How Accurate and Reliable Are Synthetic Users?
Let’s address the elephant in the room.
You’re a trained researcher—skilled in study design, spotting bias, and separating signal from noise. You’ve seen too many insights derailed by bad data or flawed methodology.
So when someone claims an AI can simulate consumer responses and deliver reliable insights, your skepticism isn’t just fair—it’s professional.
The real question isn’t whether to be skeptical, but whether the evidence justifies moving from doubt to cautious confidence.
Let’s explore that evidence.
The Academic Validation: What the Research Shows
Over the past two years (2023-2025), a growing body of peer-reviewed research has tested synthetic users against real human participants. The findings are surprisingly consistent.
Study 1: The 90% Test-Retest Reliability Benchmark
In October 2024, researchers published a breakthrough study titled "LLMs Reproduce Human Purchase Intent via Semantic Similarity Elicitation of Likert Ratings".
The test: They compared LLM-generated synthetic user responses against real human responses across 57 consumer product surveys involving 9,300 human participants from a major personal care corporation.
The result: Synthetic users achieved 90% of human test-retest reliability.
Why does this matter?
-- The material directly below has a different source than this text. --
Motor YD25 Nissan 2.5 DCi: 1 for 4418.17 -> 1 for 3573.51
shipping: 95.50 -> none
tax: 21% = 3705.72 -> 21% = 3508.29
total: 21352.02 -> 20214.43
Test-retest reliability measures how consistently people answer the same question when asked twice. Humans don't perfectly replicate their own answers—life circumstances change, moods shift, memory fades. If humans score 100% reliability against themselves, and synthetic users score 90% compared to those same humans, that's remarkably close.
The implication: For directional insights and pattern detection, synthetic users perform nearly as reliably as real participants perform against themselves.
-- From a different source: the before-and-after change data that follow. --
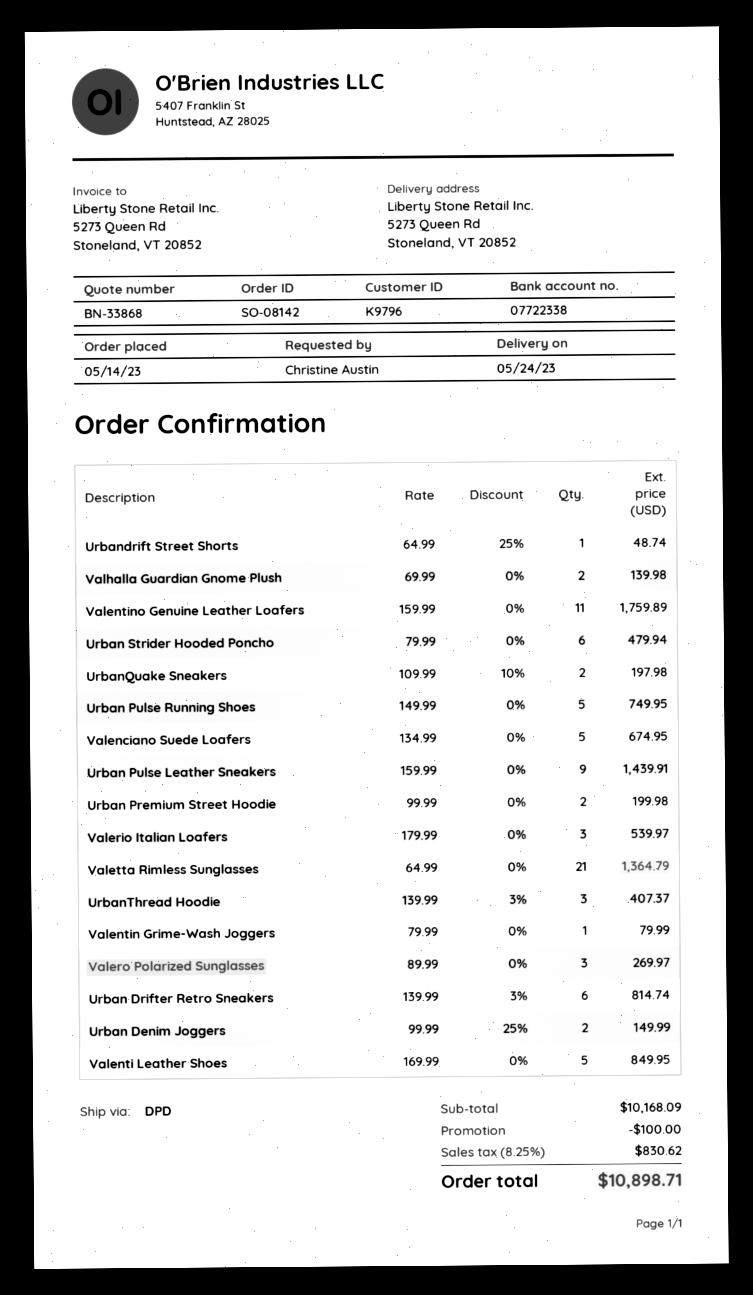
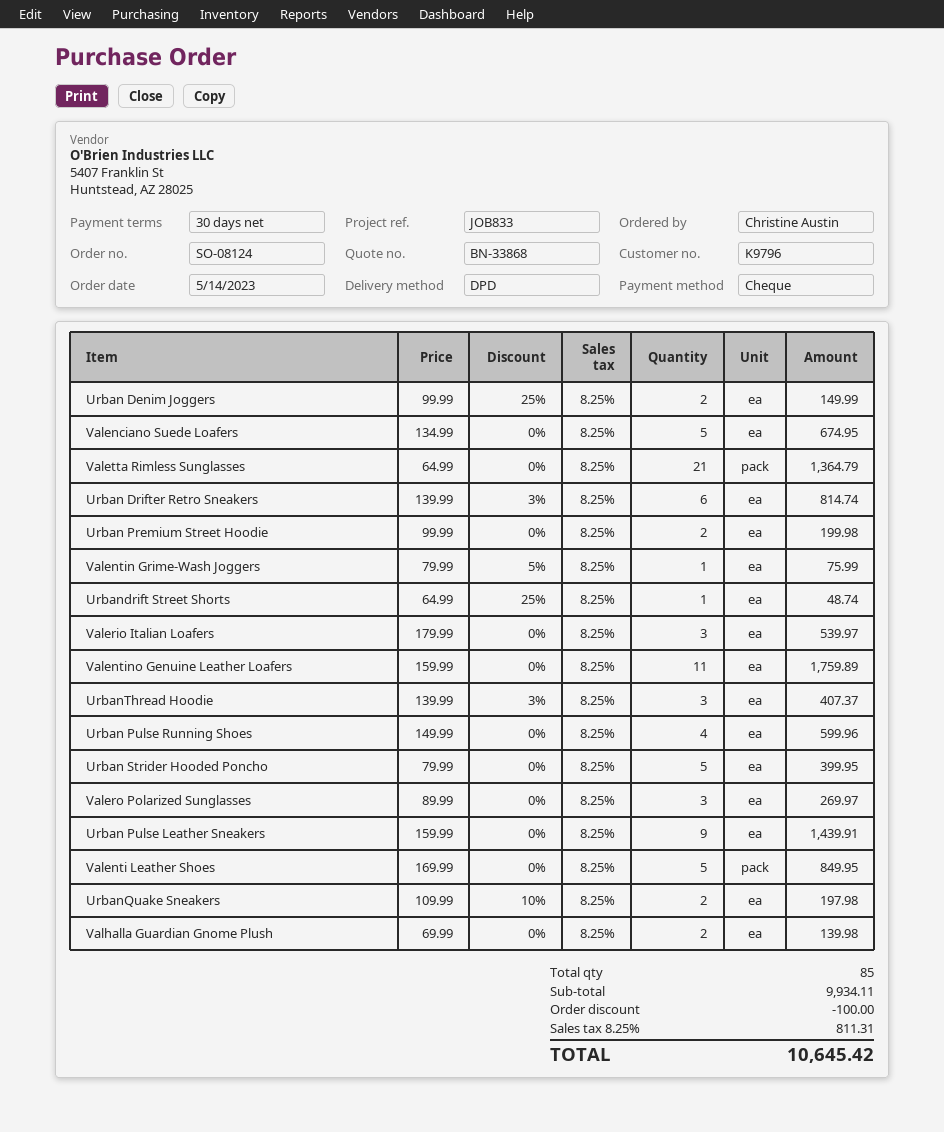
order number: SO-08142 -> SO-08124
Urban Strider Hooded Poncho: 6 x 79.99 = 479.94 -> 5 x 79.99 = 399.95
Urban Pulse Running Shoes: 5 x 149.99 = 749.95 -> 4 x 149.99 = 599.96
Valentin Grime-Wash Joggers: 1 x 79.99 = 79.99 -> 1 x 79.99 - 5% = 75.99
subtotal: 10168.09 -> 9934.11
tax: 8.25% = 830.62 -> 8.25% = 811.31
total: 10898.71 -> 10645.42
Study 2: Harvard Business School on Willingness-to-Pay
Harvard Business School researchers (Brand, Israeli, Ngwe) tested whether GPT-derived willingness-to-pay estimates matched real consumer studies.
Key findings:
- WTP estimates from LLMs were realistic and comparable to human studies
 - Fine-tuning with previous survey data improved alignment significantly
 - The method worked well for testing new product features
 - Limitations appeared when testing entirely novel product categories
 
The implication: Synthetic users are particularly effective when you have some baseline data to calibrate against. They're less effective in completely uncharted territory.
Study 3: Generative Agent Simulations at Scale
A November 2024 study titled "Generative Agent Simulations of 1,000 People" simulated 1,052 real individuals using qualitative interview data.
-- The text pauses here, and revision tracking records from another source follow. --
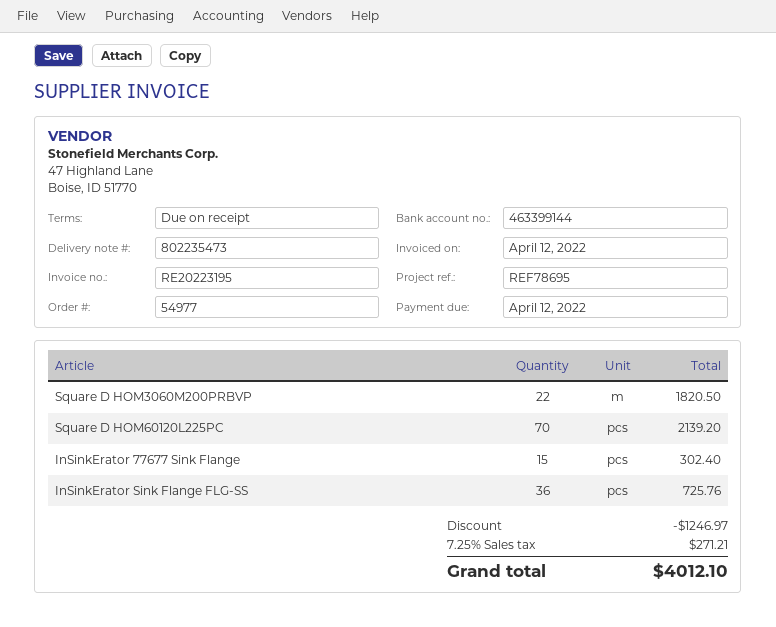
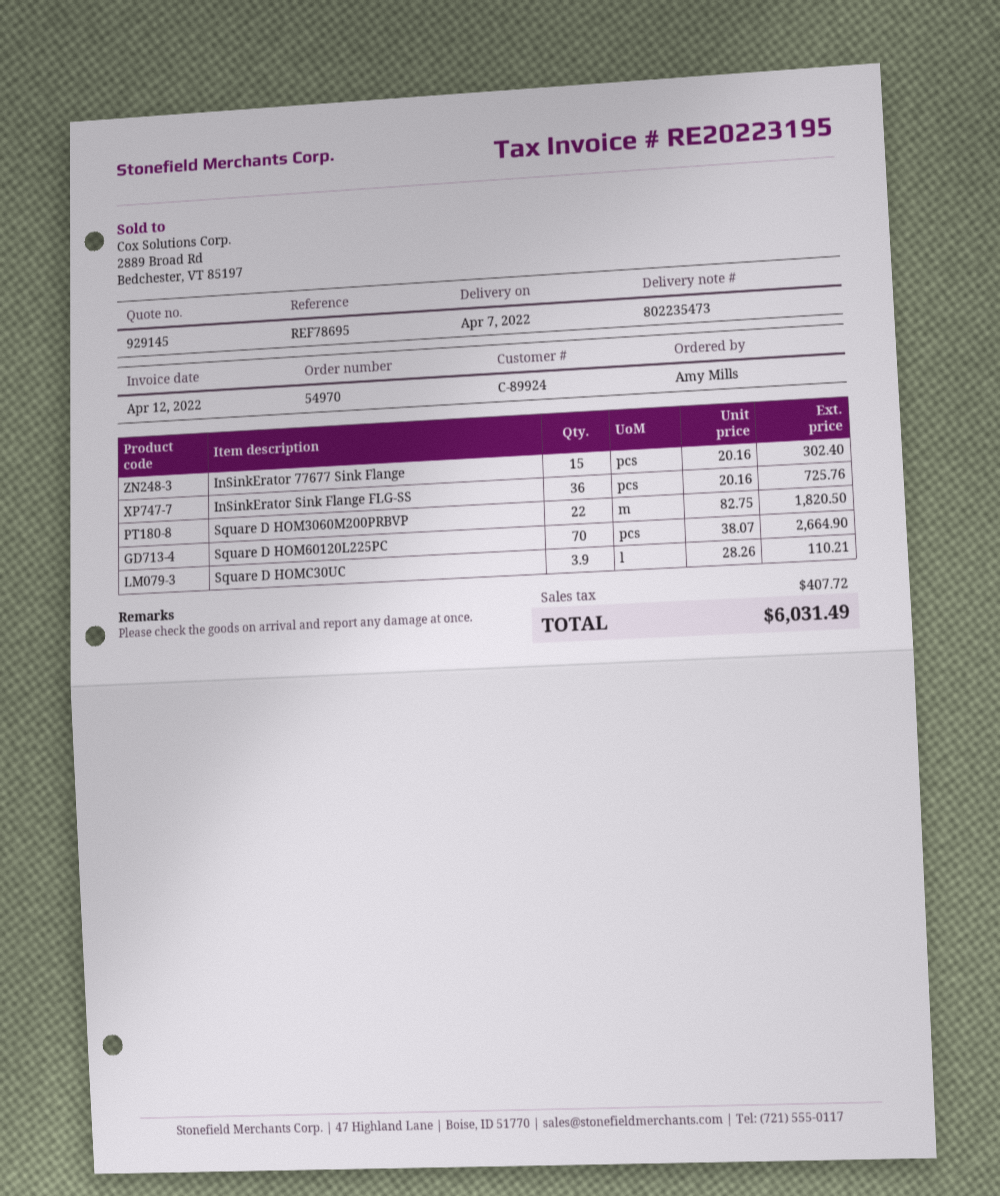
order number: 54977 -> 54970
Square D HOM60120L225PC: 70 for 2139.20 -> 70 for 2664.90
Square D HOMC30UC: none -> 3.9 for 110.21
discount: 1246.97 -> none
tax: 271.21 -> 407.72
total: 4012.10 -> 6031.49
The result: Generative agents replicated participants' responses on the General Social Survey 85% as accurately as participants replicate their own answers two weeks later.
The implication: At scale, synthetic users achieve reliability levels approaching human consistency—a threshold that makes them genuinely useful for early-stage research.
Study 4: Real-World Validation at EY
Moving from academic studies to corporate validation: When EY tested Evidenza's synthetic consumer technology, they ran it against their annual brand survey of senior executives at major companies.
The result: 95% correlation between synthetic and real survey responses.
Toni Clayton-Hine, EY Americas CMO, described the matches as "astounding"—and notably, the synthetic study was completed in "a few days" versus "months" for the traditional survey.
The implication: In real-world business contexts (not just academic labs), synthetic users can produce results that closely mirror human studies.
[Diagram placeholder: Accuracy comparison chart showing 85-95% range across multiple studies]
How Accuracy Is Measured
When researchers talk about synthetic user "accuracy," they're usually measuring one of these metrics:
Response distribution matching: Do synthetic users produce similar percentages? (E.g., if 62% of real consumers prefer Option A, do synthetic users produce ~60-65%?)
Rank-order correlation: Do synthetic users rank product concepts in the same order as real consumers? (Most important → least important)
Statistical similarity (KS score): How closely do the full distributions match? (Most studies report >0.85 similarity)
Predictive accuracy: When synthetic users predict outcomes (like purchase likelihood), how often are they directionally correct?
It's important to note: Synthetic users don't perfectly replicate human variance. They tend to produce responses that are:
- Slightly more positive than humans (less negativity bias)
 - Slightly less variable (narrower distribution)
 - More consistent (less random noise)
 
This doesn't mean they're "wrong"—it means they're smoothed versions of human patterns. For directional insights ("Which concept performs better?"), this is fine. For capturing the full messiness of human opinion, real participants are still essential.